‘Biodigester’ turns human waste into fuel

Agence France-Presse April 18, 2011

Desperately poor Haiti is finding a cheap source of fuel in recycling human excrement, a move that could help put a dent in a cholera epidemic and slow the country’s pervasive deforestation.

The “biodigester,” which converts organic waste to biogas and a liquid fertilizer rich in nutrients, requires little infrastructure: toilets linked to a sealed, brick-lined well connected to a basin.

Seventy of these devices are up and running, while another 70 are in the works.

Deprived of air, the bacteria thriving in human excrement eat 85 per cent of the refuse while producing methane gas, explained Martin Wartchow, pointing his lighter above a small tube hanging out of the tank.
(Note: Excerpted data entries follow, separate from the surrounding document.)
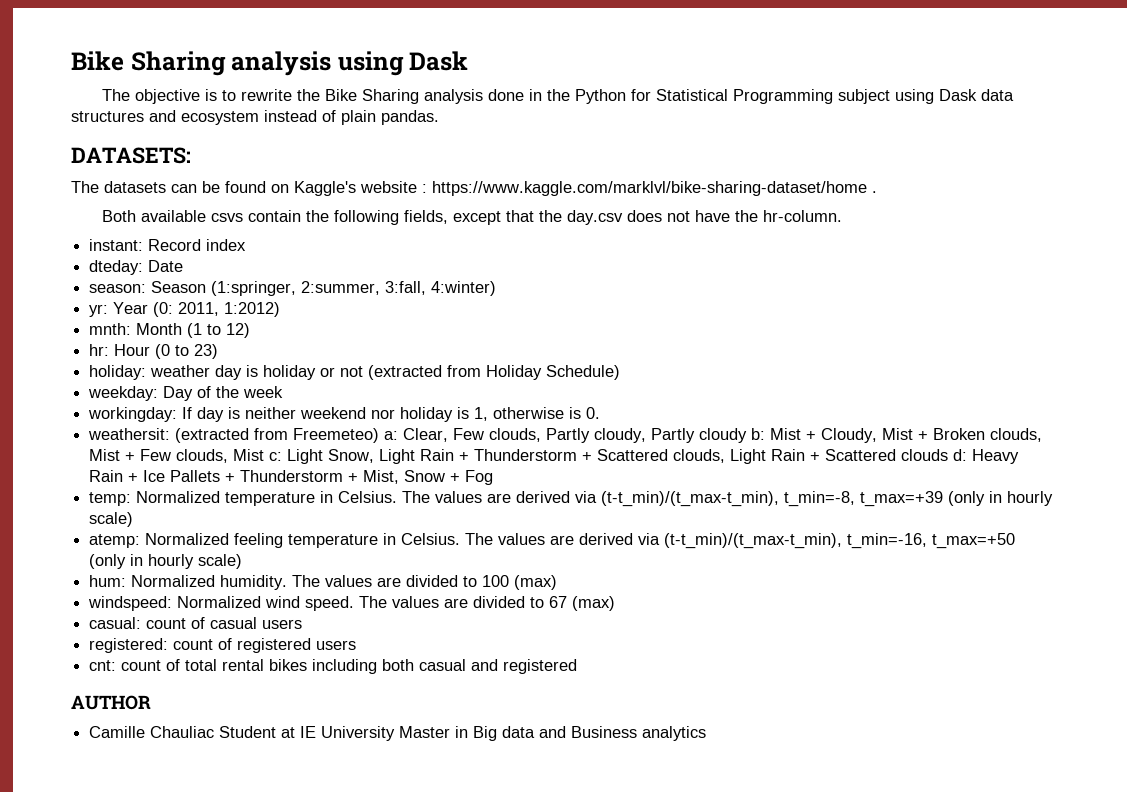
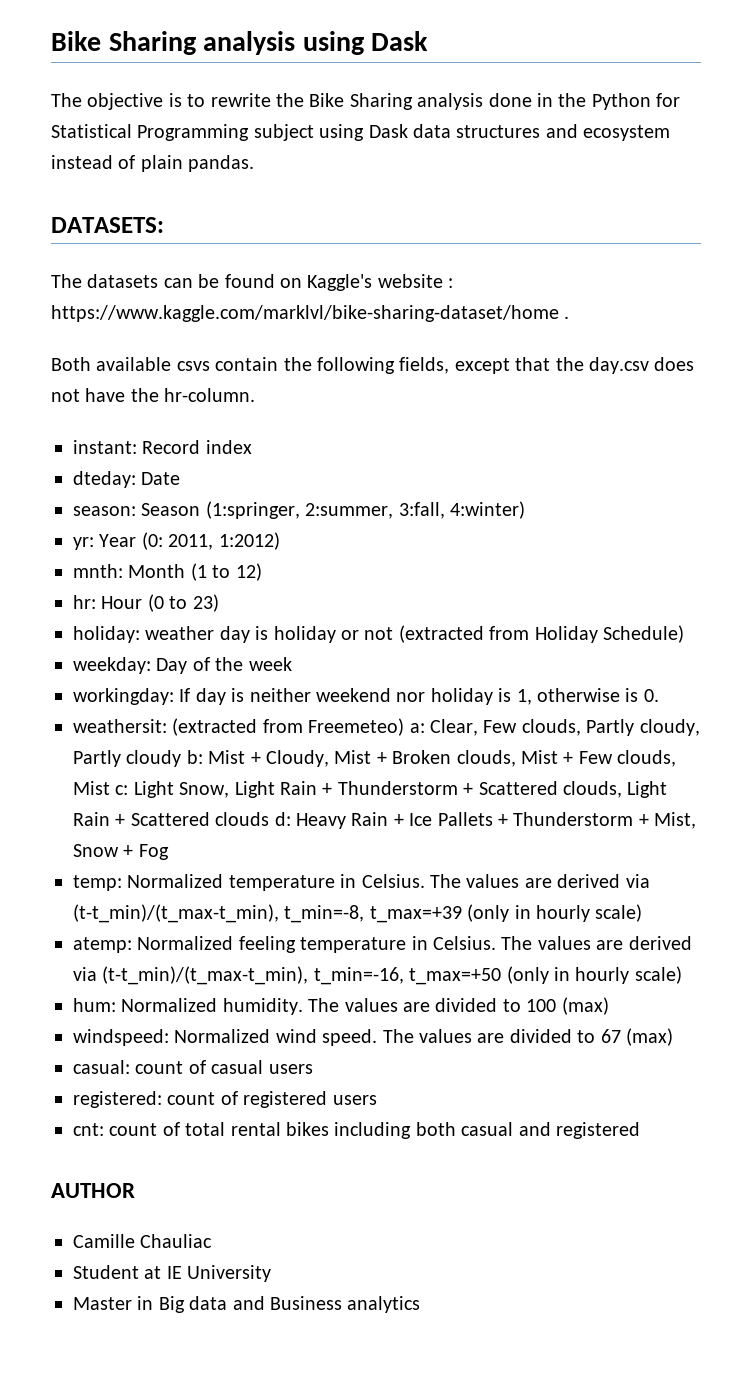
- Camille Chauliac Student at IE University Master in Big data and Business analytics
+ Camille Chauliac
+ Student at IE University
+ Master in Big data and Business analytics

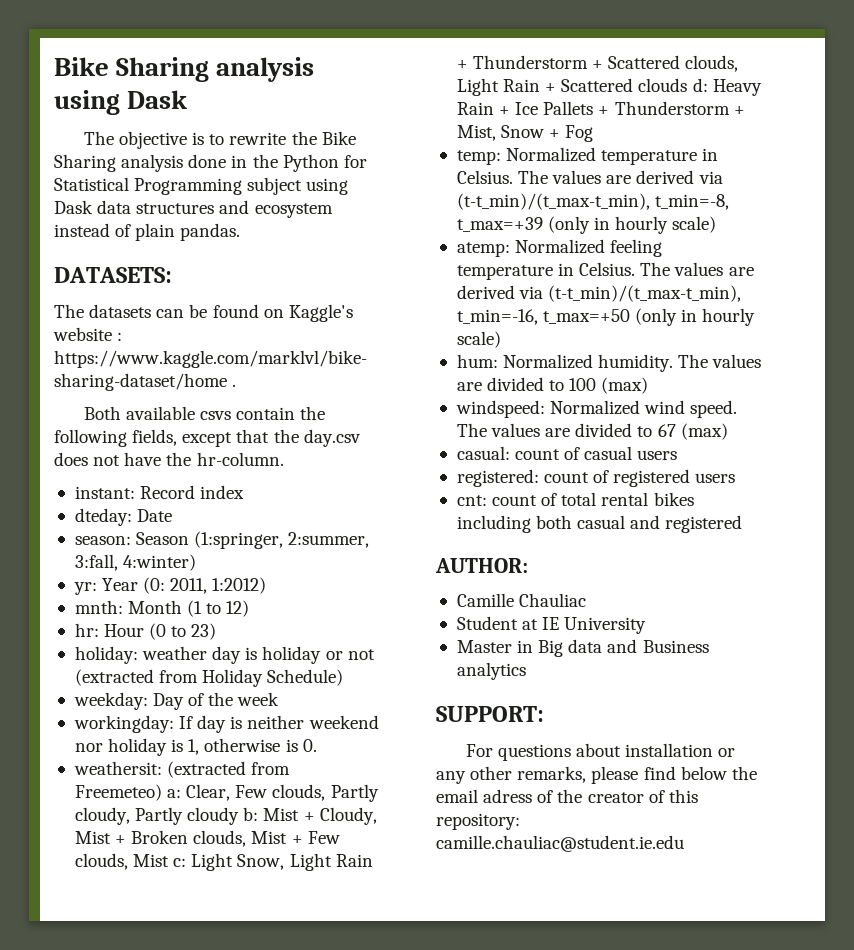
- AUTHOR
+ AUTHOR:
+ SUPPORT:
+ For questions about installation or any other remarks, please find below the email adress of the creator of this repository: camille.chauliac@student.ie.edu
A powerful flame was immediately set ablaze.

“The remaining 15 per cent of organic waste is thrown out with the excess water in a green area where they biodegrade,” continued the hydrologist, who is working with the Brazilian non-governmental group Viva Rio in Port-au-Prince.

“Not a single chemical product is used and at the end of the line, the water we collect is completely clean.”

The engineer plunged his hand in a basin filled with filtered, clear and, incredibly, odourless liquid.

“We even raise fish here.” Recently completed at a Viva Rio centre that plays host to over 600 young Haitians each day, the installation is due to be linked to a cafeteria under construction to replace wood coals.

Indeed, engineers behind the project hope to reverse Haitians’ heavy reliance on wood fuel for cooking and heating due to the lack of cheap sources of energy in the country, the poorest in the Western hemisphere.

As a result, Haiti has seen rapid deforestation.

Only 1.5 per cent of the western portion of the isle of Hispaniola the country shares with the Dominican Republic is now covered with forests, a massive decrease from 80 per cent when discovered by Christopher Columbus in the 15th century.

“The United Nations have funded many studies to find solutions to replace wood coals. But all they had to do was to go to Nicaragua or China,” said Wartchow.

In Nicaragua, some 70,000 biodigesters have already been built, and 1,000 times more than in China.

The system, just now being implemented in Haiti, also provides a solution to simply and efficiently treat human excrement, a major problem in the squalid tent cities that sprung up after the devastating January 2010 earthquake, which killed more than 250,000 Haitians and left 1.3 million homeless.

The cholera epidemic exposed the dramatic consequences of Haiti’s lack of a true sewage system.

The water-borne bacterial disease, which thrives in unhygienic conditions, has claimed 4,700 dead so far.

“Since the epidemic, we have had many requests from clinics that had thrown their waste into the canals until then,” said Wartchow.